Navigating the workplace can be stressful — especially for individuals dealing with anxiety.
Deibler, a licensed clinical psychologist and the executive director of The Center for Emotional Health of Greater Philadelphia, notes that avoidance is a major factor in maintaining anxiety.
“Thus, those who struggle with anxiety should strive to fully participate in life, despite their bodily experience of anxiety — anywhere at anytime,” Deibler says. “Being willing to fully experience themselves and their private experiences (thoughts, feelings, physical sensations, etc.) and being accepting of that range of experiences while continuing to act on with what is important to them will lead them to in the direction of ceasing the struggle with anxiety.”
Deibler provided Business Insider with some crucial tips — from symptom management strategies to changing your entire mindset — for handling anxiety in the workplace.
Stifling your feelings is counterproductive.
“Everyone experiences anxiety,” Deibler says. “It is a normal response to stress. Let it in when it shows up. Practice acceptance. Rather than trying to push it away (which tends to be futile, resulting in feeling more overwhelmed and less in control), make room for anxiety. It is showing up to try to bring your attention to something.”
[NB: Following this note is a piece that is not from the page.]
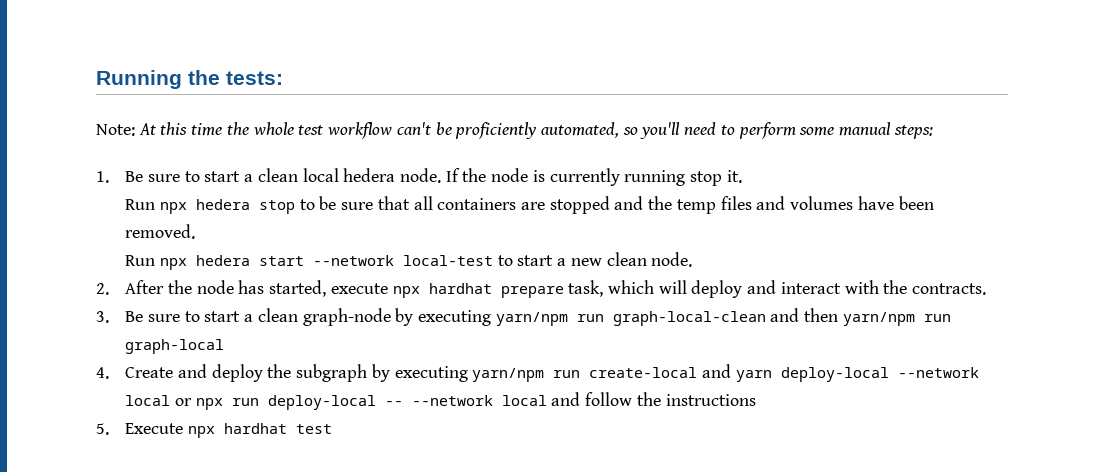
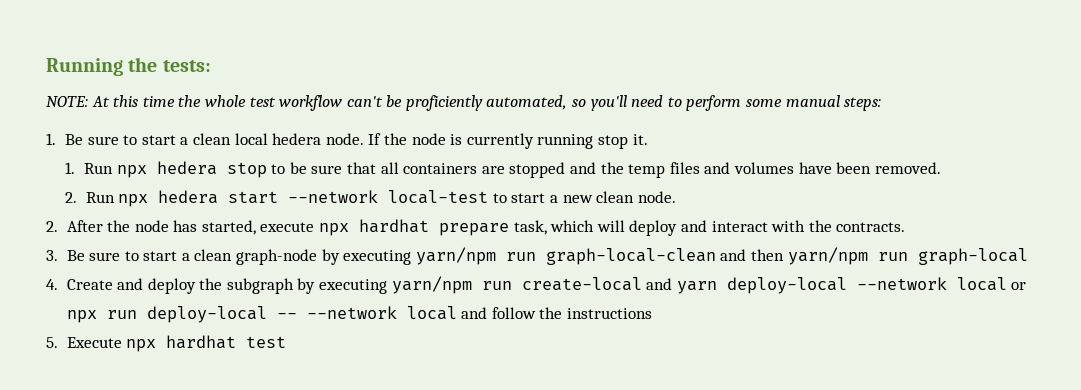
[96,124,135,136] Note: -> [46,96,88,107] NOTE:
(742, 176) none -> [65,162,76,174] 1.
(196, 231) none -> [65,192,78,203] 2.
Deibler says that, by allowing space for some anxiety at work, you’ll render it less bothersome in the long run.
Check in with yourself once in a while.
“Examine anxiety with curiosity when it shows up, rather than rejecting it,” says Deibler. “What do you notice when it shows up? What are you thinking and feeling?”
Confront your anxieties head on. If you’re nervous about public speaking, take point on a presentation. If you’re afraid of talking to your coworkers, try to strike up a conversation.
“Push yourself to enter situations that lead to anxiety in order to demonstrate to yourself that you can persevere and succeed despite anxiety,” Deibler says. “Exposing yourself to anxiety provoking situations, rather than avoiding them, helps to change your relationship to anxiety and increase your confidence in these situations.”
Don’t forget to take care of yourself.
“Attend to your own feelings and healthy lifestyle practices: good nutrition, sleep, and exercise are important to well-being, resilience, and healthy stress management,” Deibler says.
Sometimes, you can’t trust yourself.
“Our minds like to constantly tell stories, analyze, judge, give advice, and criticize,” Deibler says. “Sometimes these thoughts are supremely unhelpful to us. Observe what your mind does. Notice the thoughts. Note that they are not objective truths. You get to decide whether the thoughts are worthy of your attention.”
Deibler notes that changing your pace or scenery from time to time actually helps with managing anxiety.
You can get by with a little help from your friends.
“Social support is vital to managing stress,” says Deibler. “Maintain connections to family and friends. Talking with others can do a world of good.”
Engage in exercises that relax your body and set your mind at ease.
“Diaphragmatic breathing or other relaxation inducing practice (e.g., mindfulness meditation, progressive muscle relaxation, guided imagery exercises, tai chi, yoga) can reduce stress by helping to encourage the relaxation response.”
When it comes to managing anxiety, that latte in the morning is your worst enemy.
“Keep caffeine consumption to a minimum, as it can increase heart rate and physiological symptoms of anxiety,” Deibler says.
Remember, you don’t have to go this alone.
“Sometimes anxiety can be difficult to manage without professional help,” Deibler says. “A clinical psychologist who provides cognitive behavioral therapy can assist individuals in learning to better understand anxiety and change their relationship to their anxious thoughts and feelings. Concerned coworkers and employers might also choose to express their concern for a colleague and help to normalize the experience and encourage the individual to seek help.”
The Association for Behavioral and Cognative Therapies and the Anxiety and Depression Association of America both provide resources for finding treatment providers by geographical location.